One of the flavors I really like that is outside of the norm is just vanilla frozen yogurt with some honey mixed in with it. I do the same thing with regular yogurt, and I really like it. It tames the sourness a little bit and gives a different type of sweetness than sugar.

kentuckycat
Post 5

@turkay - I agree. Frozen yogurt is much better as far as I am concerned. I remember eating it as a child and have enjoyed it ever since.

For some reason, I own an ice cream maker but have never seen any frozen yogurt recipes. To be honest, I was never really even sure how it was made. I just assumed yogurt was incorporated somehow.

Like people have mentioned, the frozen yogurt can be a little more tart than ice cream, so you have to be careful with what ingredients you can use. Does anyone have any good frozen yogurt combinations? I think I am going to look around online and see if I can come up with a good recipe or two and try it out.

discographer
Post 4

@turkay1-- Have you tried the sugar-free, low fat frozen yogurts? Both franchises and grocery stores have them now.

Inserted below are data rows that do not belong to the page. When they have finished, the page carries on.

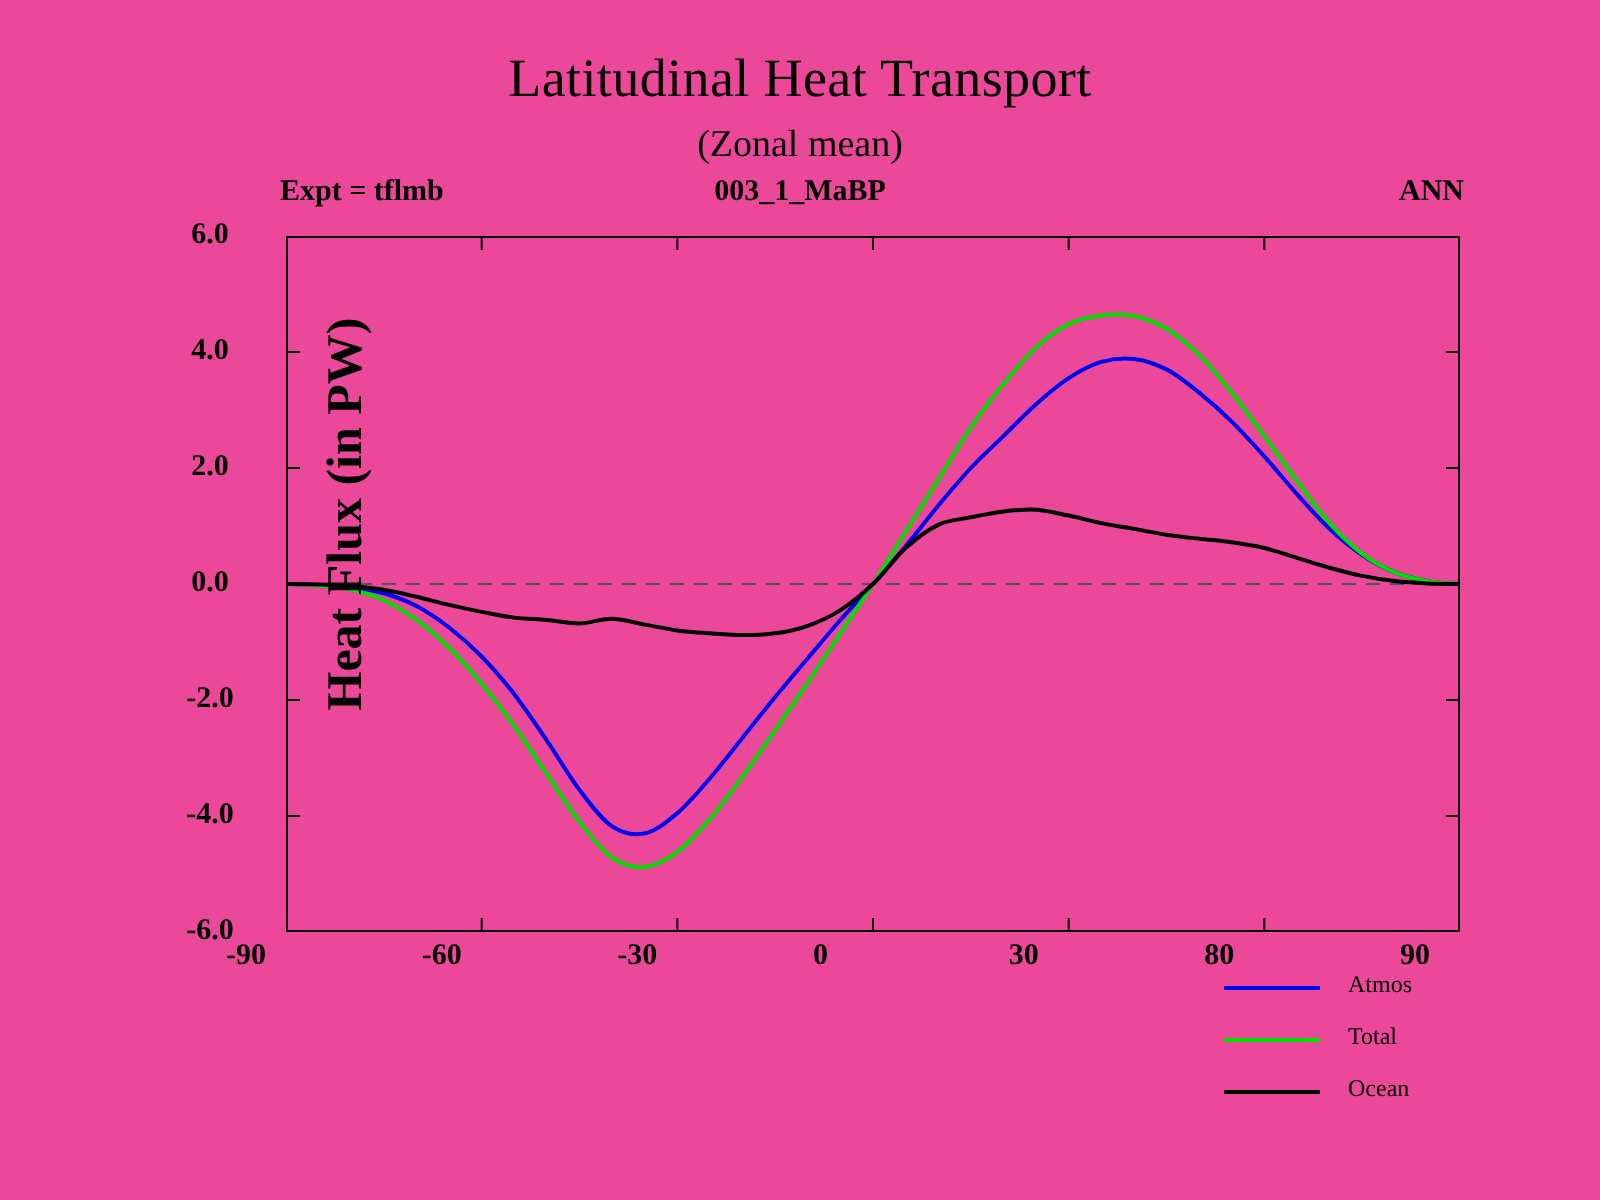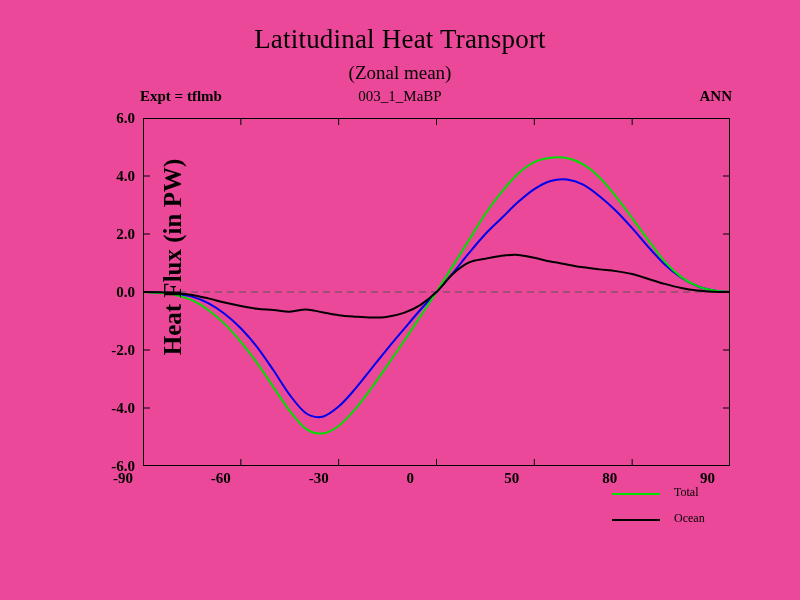--- a/index.html
+++ b/index.html
@@ -42,21 +42,21 @@
     font-weight: bold;
     color: #000;
   }
   .hdr-center {
     position: absolute;
     left: 0;
     top: 88px;
     width: 800px;
     text-align: center;
     font-size: 15px;
-    font-weight: normal;
+    font-weight: bold;
     color: #000;
   }
   .hdr-right {
     position: absolute;
     right: 68px;
     top: 88px;
     font-size: 15px;
     font-weight: bold;
     color: #000;
   }
@@ -97,21 +97,21 @@
     width: 587px;
     text-align: center;
     font-size: 25px;
     font-weight: bold;
     color: #000;
   }
   .ytick {
     position: absolute;
     right: 595px;
     width: 60px;
-    text-align: right;
+    text-align: center;
     font-size: 15px;
     font-weight: bold;
     color: #000;
     transform: translateY(-50%);
   }
   .xtick {
     position: absolute;
     top: 352px;
     width: 60px;
     margin-left: -30px;
@@ -193,27 +193,31 @@
         <div class="ytick" style="top: 174px;">0.0</div>
         <div class="ytick" style="top: 116px;">2.0</div>
         <div class="ytick" style="top: 58px;">4.0</div>
         <div class="ytick" style="top: 0px;">6.0</div>
       </div>
     <div id="xticks">
         <div class="xtick" style="left: 0px;">-90</div>
         <div class="xtick" style="left: 97.8333px;">-60</div>
         <div class="xtick" style="left: 195.667px;">-30</div>
         <div class="xtick" style="left: 293.5px;">0</div>
-        <div class="xtick" style="left: 391.333px;">50</div>
+        <div class="xtick" style="left: 391.333px;">30</div>
         <div class="xtick" style="left: 489.167px;">80</div>
         <div class="xtick" style="left: 587px;">90</div>
       </div>
   </div>
 
   <div id="legend">
+      <div class="legend-row">
+        <div class="legend-swatch" style="background: rgb(0, 0, 238);"></div>
+        <div class="legend-text">Atmos</div>
+      </div>
       <div class="legend-row">
         <div class="legend-swatch" style="background: rgb(0, 224, 0);"></div>
         <div class="legend-text">Total</div>
       </div>
       <div class="legend-row">
         <div class="legend-swatch" style="background: rgb(0, 0, 0);"></div>
         <div class="legend-text">Ocean</div>
       </div>
     </div>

I tried it recently and I don't really like it. I was really excited to know that there is sugar-free frozen yogurt because I have diabetes and I can't have the regular kind. But it just doesn't taste the same! I guess the sweetener that's used changes the flavor a little bit. I'm disappointed.

candyquilt
Post 3

I used to think that I was an ice cream person. But after having soft serve frozen yogurt, I absolutely prefer frozen yogurt over ice cream.

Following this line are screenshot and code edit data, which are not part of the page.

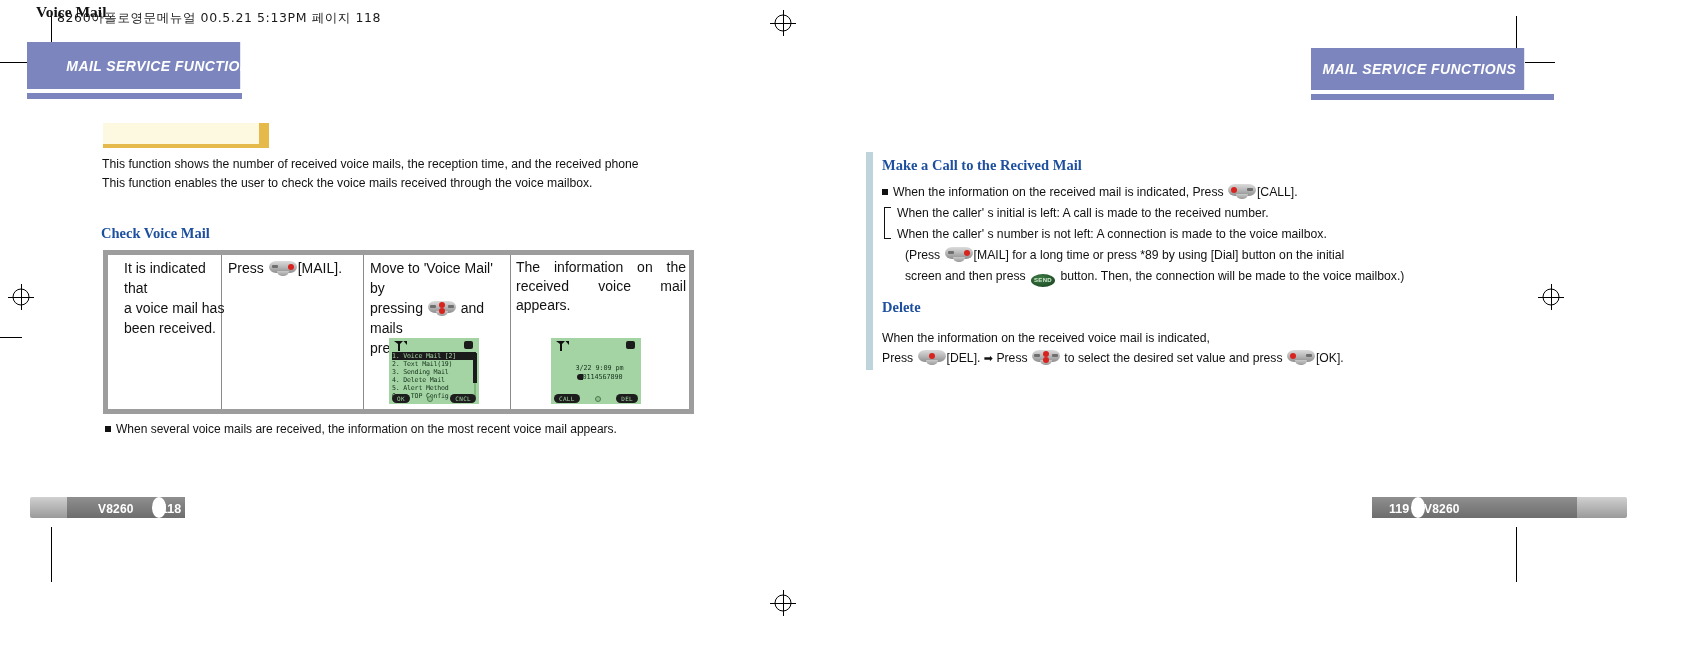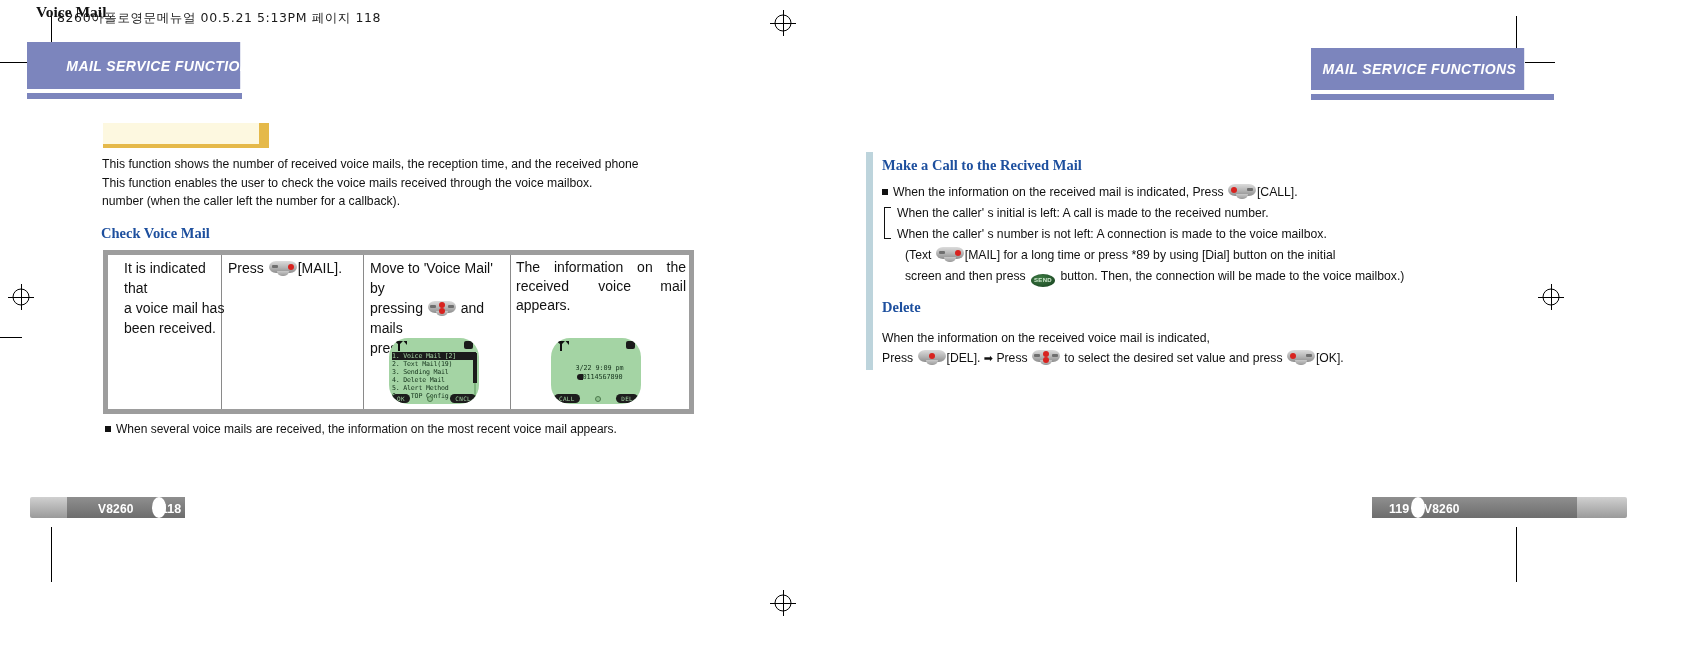--- a/index.html
+++ b/index.html
@@ -120,21 +120,21 @@
     color: #cfe7cf; font-size: 6px; font-weight: bold;
     text-align: center; line-height: 13px; letter-spacing: 0.3px;
     font-family: "Liberation Sans", sans-serif;
   }
 
   
   .lcd {
     position: absolute;
     width: 90px; height: 66px;
     background: #a4d4a4;
-    border-radius: 19px;
+    border-radius: 0;
     font-family: "DejaVu Sans Mono", monospace;
     overflow: hidden;
   }
   .lcd .antenna {
     position: absolute; left: 5px; top: 3px; width: 13px; height: 11px;
   }
   .lcd .menu { position: absolute; left: 3px; top: 14px; right: 3px; }
   .lcd .mi {
     font-size: 6.6px; line-height: 8.1px; color: #14321b;
     white-space: nowrap; letter-spacing: -0.2px;
@@ -250,21 +250,20 @@
 <div class="banner-underline" style="left:27px;top:93px;width:215px;"></div>
 
 <div class="voice-tab">
   <div class="voice-tab-bar"></div>
 </div>
 <div class="voice-tab-txt">Voice Mail</div>
 
 <div class="intro">
   <div style="text-align:justify;">This function shows   the number of   received voice mails,   the reception time, and the received phone</div>
   <div>This function enables  the user  to check  the voice  mails received through  the voice mailbox.</div>
-  <div>number (when the caller left the number for a callback).</div>
 </div>
 
 <div class="subhead" style="left:101px;top:225px;">Check Voice Mail</div>
 
 <div class="ptable">
   <div class="topbar"></div>
   <div class="botbar"></div>
   <div class="leftbar"></div>
   <div class="rightbar"></div>
   <div class="vsep" style="left:118px;"></div>
@@ -376,21 +375,21 @@
     <span class="dot"></span><span class="bar"></span>
   </span><span>[CALL].</span>
 </div>
 
 <div class="bracket" style="left:884px;top:207px;height:32px;"></div>
 
 <div class="rbody" style="left:897px;top:203px;width:600px;">When the caller' s initial is left: A call is made to the received number.</div>
 <div class="rbody" style="left:897px;top:224px;width:600px;">When the caller' s number is not left: A connection is made to the voice mailbox.</div>
 
 <div class="rbody" style="left:905px;top:245px;width:620px;">
-  <span>(Text</span>
+  <span>(Press</span>
   <span class="navkey right">
     <span class="body"></span><span class="tail"></span>
     <span class="dot"></span><span class="bar"></span>
   </span><span>[MAIL] for a  long time or  press *89 by  using [Dial] button  on the initial</span>
 </div>
 
 <div class="rbody" style="left:905px;top:266px;width:620px;">
   <span>screen and then  press</span>
   <span class="sendkey">SEND</span>
   <span>button.  Then, the  connection will  be made  to the  voice mailbox.)</span>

I like sweets, but I prefer light sweets and I like that frozen yogurt has a much lighter taste than ice cream. I don't really care about calories but it's nice to have a dessert that's low in fat and possibly sugar.

My favorite flavor is the original sour flavored frozen yogurt. It's not really sour because it's also sweet, but there is a tartness to it that comes from the yogurt. It's so good with fresh fruits like strawberries and blueberries. Yum!

SarahGen
Post 2

@anon72118-- I think that if the frozen yogurt is made directly from yogurt, it will have probiotic benefits because yogurt naturally has that. But some frozen yogurts are made from milk and other ingredients like the article mentioned. Even though they are called frozen yogurt, they're actually not. So those don't have probiotic benefits.

It is possible to add probiotic cultures into the product later but then the product should actually state that on the label. So if the frozen yogurt wasn't made from yogurt and you don't see cultures in the ingredients list, it doesn't have it.

If you're getting the frozen yogurt from a frozen yogurt franchise, just ask them directly if it has probiotic cultures and if it's made from yogurt.

anon72118
Post 1

How can you have soft style frozen yogurt that is pro biotic. Another article stated that yogurt has pro biotic properties BUT frozen does not. Is it added after?